Coraline tells the story of Coraline Jones (Dakota Fanning), our spunky 11-year-old protagonist, who moves into the Pink Palace Apartments in Oregon with her loving but distracted parents (capably voiced by Teri Hatcher and John Hodgeman). On the first week of her moving in, Coraline meets a strange boy named Wybie Lovat (Robert Bailey, Jr.) whose grandmother used to live in the Pink Palace apartments. He gives her a doll that curiously resembles Coraline the next day. Coraline also encounters a stray black cat (Keith David) that is familiar to the neighborhood. While exploring her new surroundings one night, Coraline follows a small mouse that goes through a dark corridor beyond the door, which leads her to a world parallel to the house grounds. From there the story turns fantastical, as the black-button-eyed inhabitants of this imaginary Other World prove to be far more interesting and attentive than those from Coraline’s own world. In the interest of not disclosing too much of the plot, I will end my discussion here; however, what ensues is a thrilling continuum of wonderland adventures that are balanced between beauty and deep, disconcerting creepiness.
Coraline is an animated stop-motion 3-D film featuring animation meticulously executed through sculptured figures rather than drawn images. At its peak of production, the film involved the efforts of 450 people, including 35 animators and more than 250 technicians and designers. Even one crew member did nothing but knit miniature sweaters and other clothing for the puppet characters, using knitting needles as thin as human hair. As director Henry Selick stated in an interview, “Coraline [was] a huge risk. But these days in animation, the safest bet is to take a risk.” Fortunately, these exhaustive efforts paid off, as Coraline is as finely crafted as it was planned.

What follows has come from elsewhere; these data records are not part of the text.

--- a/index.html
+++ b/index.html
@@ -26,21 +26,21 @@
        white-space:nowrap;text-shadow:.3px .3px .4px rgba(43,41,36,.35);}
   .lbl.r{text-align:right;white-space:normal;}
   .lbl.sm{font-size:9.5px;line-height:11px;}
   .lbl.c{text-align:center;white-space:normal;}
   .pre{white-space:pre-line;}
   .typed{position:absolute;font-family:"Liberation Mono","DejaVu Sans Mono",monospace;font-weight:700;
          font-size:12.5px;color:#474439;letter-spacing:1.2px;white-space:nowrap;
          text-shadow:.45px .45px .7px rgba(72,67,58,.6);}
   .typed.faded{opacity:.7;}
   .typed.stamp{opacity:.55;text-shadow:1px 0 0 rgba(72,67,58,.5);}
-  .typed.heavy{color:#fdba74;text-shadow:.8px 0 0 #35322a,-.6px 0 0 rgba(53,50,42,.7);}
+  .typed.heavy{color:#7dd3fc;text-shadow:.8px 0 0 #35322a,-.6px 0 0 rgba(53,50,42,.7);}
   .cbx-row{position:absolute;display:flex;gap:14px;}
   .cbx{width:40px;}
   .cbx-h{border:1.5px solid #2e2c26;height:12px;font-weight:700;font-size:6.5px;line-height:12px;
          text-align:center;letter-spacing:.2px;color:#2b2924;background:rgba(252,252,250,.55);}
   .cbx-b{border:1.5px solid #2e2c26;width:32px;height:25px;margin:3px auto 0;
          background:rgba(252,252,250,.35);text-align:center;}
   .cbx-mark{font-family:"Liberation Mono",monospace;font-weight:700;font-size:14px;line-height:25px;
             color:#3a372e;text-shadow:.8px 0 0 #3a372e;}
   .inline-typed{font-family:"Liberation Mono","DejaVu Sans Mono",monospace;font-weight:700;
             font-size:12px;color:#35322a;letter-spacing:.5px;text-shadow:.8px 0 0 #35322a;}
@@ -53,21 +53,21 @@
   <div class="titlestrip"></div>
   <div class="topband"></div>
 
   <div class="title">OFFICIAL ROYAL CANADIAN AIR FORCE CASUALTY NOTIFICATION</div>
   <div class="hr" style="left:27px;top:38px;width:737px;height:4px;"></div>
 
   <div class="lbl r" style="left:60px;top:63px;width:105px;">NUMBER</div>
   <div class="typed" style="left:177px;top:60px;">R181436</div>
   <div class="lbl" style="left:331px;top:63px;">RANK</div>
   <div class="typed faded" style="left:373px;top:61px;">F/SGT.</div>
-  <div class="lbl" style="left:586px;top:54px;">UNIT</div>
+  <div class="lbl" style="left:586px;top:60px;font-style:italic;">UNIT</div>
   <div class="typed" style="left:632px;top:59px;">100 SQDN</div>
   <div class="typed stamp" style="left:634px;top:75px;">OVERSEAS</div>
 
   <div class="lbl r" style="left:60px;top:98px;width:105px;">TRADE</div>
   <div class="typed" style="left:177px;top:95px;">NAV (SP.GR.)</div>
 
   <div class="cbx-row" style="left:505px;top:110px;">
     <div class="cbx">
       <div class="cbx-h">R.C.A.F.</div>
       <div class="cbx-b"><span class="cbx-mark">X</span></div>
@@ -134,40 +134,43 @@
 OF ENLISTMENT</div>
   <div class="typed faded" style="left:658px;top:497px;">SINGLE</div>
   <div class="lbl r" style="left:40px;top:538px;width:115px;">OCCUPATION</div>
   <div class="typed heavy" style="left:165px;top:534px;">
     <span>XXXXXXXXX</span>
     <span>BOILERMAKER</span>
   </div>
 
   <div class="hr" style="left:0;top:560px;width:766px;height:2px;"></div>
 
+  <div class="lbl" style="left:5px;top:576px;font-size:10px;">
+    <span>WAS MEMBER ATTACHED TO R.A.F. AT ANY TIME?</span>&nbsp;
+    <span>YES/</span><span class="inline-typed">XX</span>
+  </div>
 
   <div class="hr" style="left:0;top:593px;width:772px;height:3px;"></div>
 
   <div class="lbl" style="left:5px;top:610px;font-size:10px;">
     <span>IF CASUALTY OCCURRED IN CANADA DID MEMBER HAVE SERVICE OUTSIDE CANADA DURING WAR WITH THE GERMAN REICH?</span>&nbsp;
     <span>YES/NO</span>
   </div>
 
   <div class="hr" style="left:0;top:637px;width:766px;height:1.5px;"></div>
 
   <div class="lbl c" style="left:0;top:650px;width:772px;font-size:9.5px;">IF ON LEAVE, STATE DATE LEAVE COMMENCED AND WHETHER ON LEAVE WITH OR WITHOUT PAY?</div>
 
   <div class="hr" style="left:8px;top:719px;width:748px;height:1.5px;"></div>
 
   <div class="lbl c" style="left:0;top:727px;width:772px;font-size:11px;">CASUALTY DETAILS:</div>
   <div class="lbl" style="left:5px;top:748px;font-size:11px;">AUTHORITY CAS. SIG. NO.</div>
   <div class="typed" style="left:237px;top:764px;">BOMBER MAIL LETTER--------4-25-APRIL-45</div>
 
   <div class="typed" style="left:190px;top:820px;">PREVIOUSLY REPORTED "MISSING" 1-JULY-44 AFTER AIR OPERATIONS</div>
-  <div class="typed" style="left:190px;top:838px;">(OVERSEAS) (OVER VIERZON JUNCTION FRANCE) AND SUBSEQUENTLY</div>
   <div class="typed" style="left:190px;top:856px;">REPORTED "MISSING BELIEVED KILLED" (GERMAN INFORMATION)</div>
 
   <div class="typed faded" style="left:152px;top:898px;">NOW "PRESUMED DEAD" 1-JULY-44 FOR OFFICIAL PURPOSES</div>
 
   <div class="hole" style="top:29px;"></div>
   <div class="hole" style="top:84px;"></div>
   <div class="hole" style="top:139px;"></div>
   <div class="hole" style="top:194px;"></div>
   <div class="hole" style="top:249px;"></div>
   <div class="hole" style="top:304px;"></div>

Based on Neil Gaiman’s 2003 fantasy/horror novella of the same name, the novel’s storyline has often been compared to Lewis Carroll’s Alice in Wonderland because of its surrealism and plot based on an alternate-reality. However, the film stylistically shares more similarities to its stop-motion cousins The Nightmare Before Christmas and James and the Giant Peach, films that were exquisitely realized novel adaptations. Unsurprisingly, both of these films were written and directed by Henry Selick, who adeptly plays these roles here once again. The suspenseful tone and haunting atmosphere that is felt throughout this film is palpable, as I have rarely seen a film that does a better job interpreting juvenile fright. This film is so full of childhood feelings and the naive innocence that comes along with it, that I was unequivocally absorbed in the film’s unpredictable twists and turns.
Another refreshing surprise of Coraline was how effective director Henry Selick utilized the third dimension. So often in today’s film landscape, 3-D has been wasteful window dressing, a strategy employed by studio heads to generate higher ticket returns (Bolt, anyone?). And yet, the 3-D aspects of Coraline are delightfully subtle. It’s true that now and then random objects come careening at your head, but the purpose here is neither arbitrary nor filler. Instead, Selick employs this technology to add depth and intrigue to his mystical world he created. The glasses you put on are thus not a gimmick but an aid to seeing what’s already there.
It is a shame that this film has not achieved much buzz among the college audience, for it universally deserves to be seen. In spite of its PG rating, there are numerous adult thematic elements, scary images, and suggestive humor that relieve this film from its for-kids-only typecasting. Moreover, it has already proven to be a box office success, and I suspect at least a few more of my peers will delight in its charms as I did. At the very least, in response to my confused friend, you now know what a Coraline is. It’s one heck of a film.